Amos 9:9

9 For, lo, I will command, and I will siftb the house of Israel among all nations, like as corn is sifted in a sieve, yet shall not the least grain fall upon the earth.

A Sieve

A sieve. Amos 9:9.

Do you know a sieve when you see it? If you go to the kitchen and watch mother baking a cake or biscuits you will notice that she shakes or rubs the flour through a tin thing with a lot of criss-cross wires in the bottom of it. That is one kind of sieve or strainer. Back in the old days, you would see farmers straining the warm milk through what they call a “hair sieve” that is to say, a strainer made of hair-cloth. It keeps back any specks or hairs which might otherwise get into the milk. That is another kind of sieve. Some tea beverages are made by with a sieve, by straining or filtering the tea through a “tea bag”.

Well, the sieve of which our text speaks was like neither of these. It was more like the riddle which the gardener uses when he wants to separate small stones from a heap of earth. It was more like that, and yet it was not quite the same, for the sieve of the Bible was a sieve for sifting corn, and when Amos wrote about it 2700 years ago it was made in the same way as the corn sieve used in Palestine today. It is a hoop of wood with a meshwork of strips of camel-hide. These are fastened into the hoop when they are new, and as they dry they shrink and grow tight, so that the result is a splendid article for sifting corn.

You see in Palestine they had, and still have, no threshing machines such as we know machines which take in sheaves at the top and pour out separate heaps of grain and straw at the bottom. The threshing machines were rather like toboggans with sharp iron teeth or rollers. These were harnessed to oxen, and the oxen tramped round and round in a circle over the corn which had been unbound and laid on the threshing- floor. These threshing-wagons cut up the straw and separated the grain from the stem. Then the chopped straw and the grain and the chaff were all collected and set aside in a heap till the wind rose in the evening. When it blew the workers tossed the mixture high in the air with wooden forks or shovels. The breeze carried the light chaff ten to fifteen feet away, the straw settled at a shorter distance, and the heavy grain fell almost close at hand. To make matters surer, the grain was lastly shaken in a corn sieve. And so we come back to our text.

I expect you have all heard somebody say at some time or other, “My memory is a perfect sieve.” Indeed, perhaps your father or mother has said to you, “Really, child, I don't know what is to be done with you! Your memory's like a sieve.” Well, it seems rather hard on the poor sieve to compare a bad memory to it. In fact, it is most unfair, for the sieve keeps what it ought to keep and throws away what it ought to throw away. So I am going to say to you today, Try to have a memory like a sieve.

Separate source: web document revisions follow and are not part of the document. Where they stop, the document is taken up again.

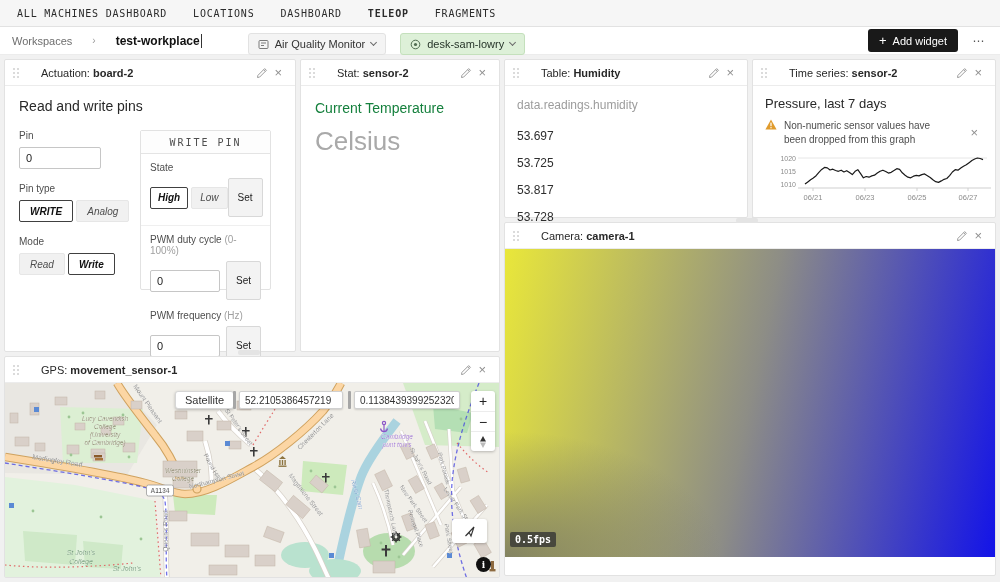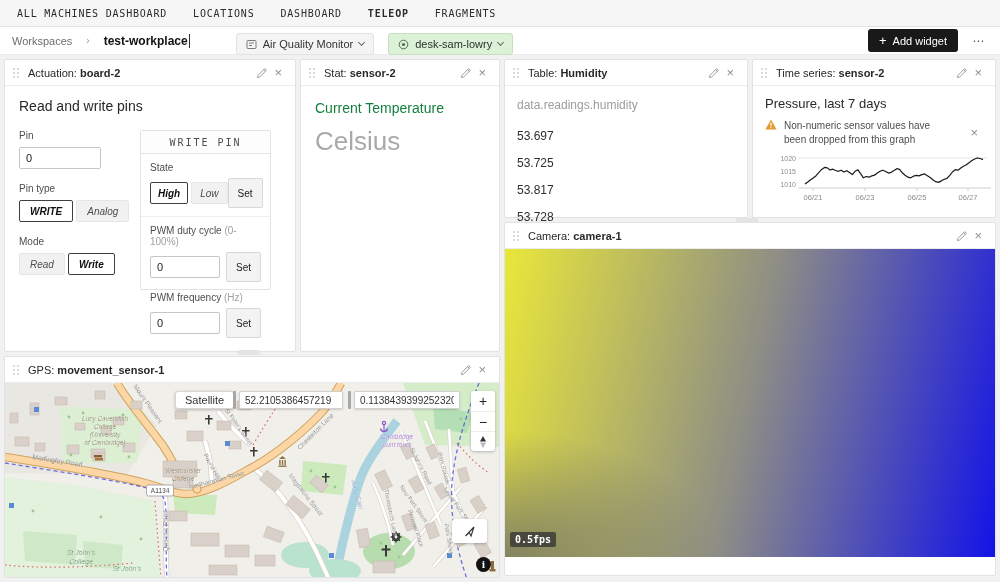"Workspaces" #crumb { gap: 14px -> 20px }
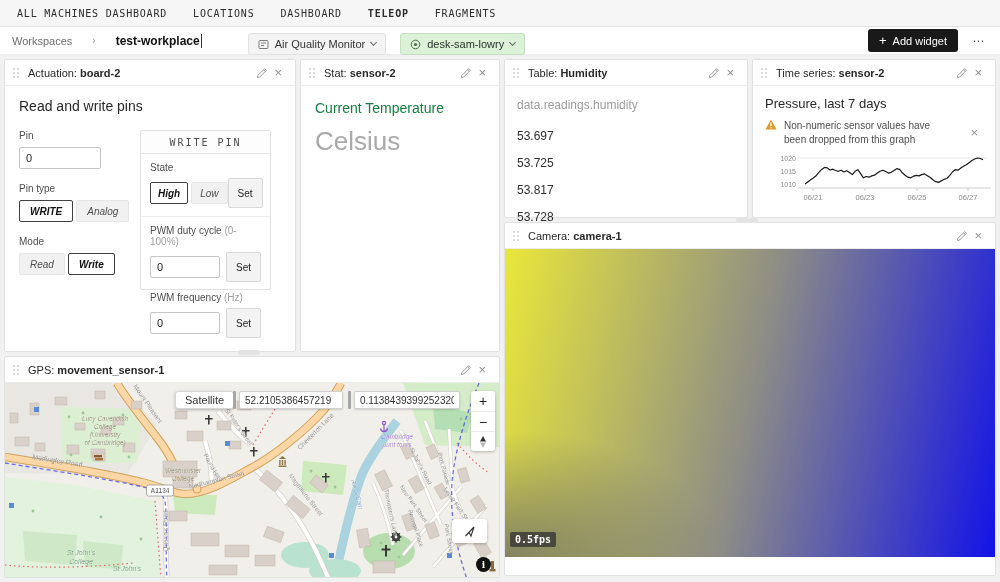"Actuation: board-2" .card-head { gap: 9px -> 22px }
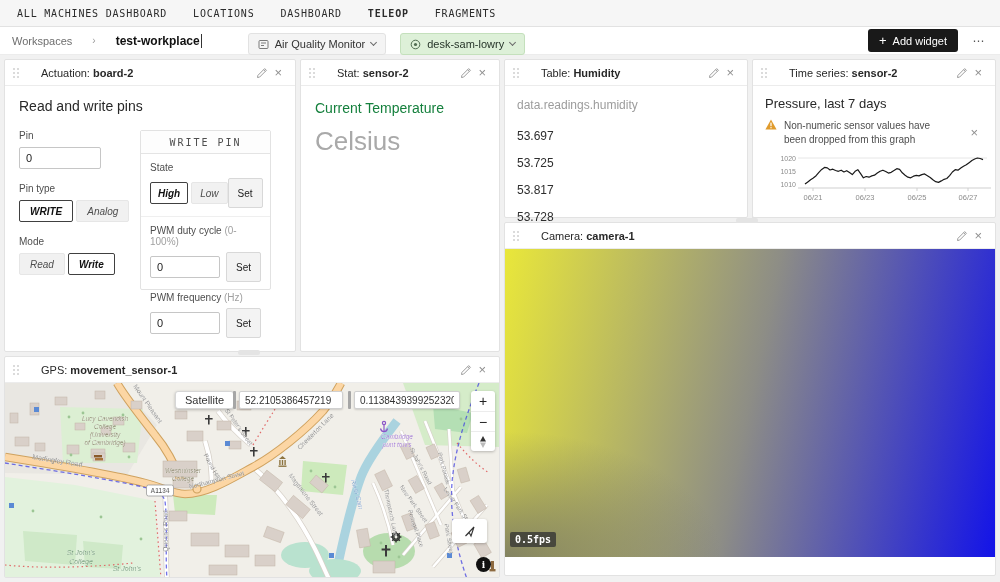"Set" .set-btn { height: 30px -> 39px }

Remember what is worth remembering and forget what should be forgotten.

1. What are some of the things we should keep in our sieve of memory?

I once read of a man who had such a marvelous memory that he could walk down one side of a long street in Leeds and up the other and could then repeat in order the names and signs over every shop. That is one kind of remembering, but it is not the kind of remembering that I wish for each of you. What I wish for you is the memory that remembers the noble stories you read or hear, the kindnesses that are done to you, the love that your friends give to you, the happy days that come to you, and the blessings that God showers on you. Our memory for school work may be bad, and we may be dunces at French or geography, but we can all be clever at remembering things like that.

2. The sieve throws away what is worthless to it. I want your sieve of memory to throw away all that is unworthy of remembrance.

A little girl was once asked, “What is memory?” “Oh,” she replied, “that's the thing that I forget with.” I want your memory to be sometimes the thing you forget with. I want you to make it forget all the horrid stories and the unkind remarks about others that your ears may have heard. I want you to make it forget all the injuries that have been done to you, all the things that you have felt sore about. What would you think of a man who stuffed a pillow with thorns instead of feathers and insisted upon sleeping on it? You are doing something like that when you refuse to forget the slights or wrongs that have been done you.

You have heard people say, “I may forgive, but I cannot forget.” I don't want you to be like that. I want you both to forgive and to forget. Forgiving and not forgetting is man's way; but forgiving and forgetting is God's way. Make it yours.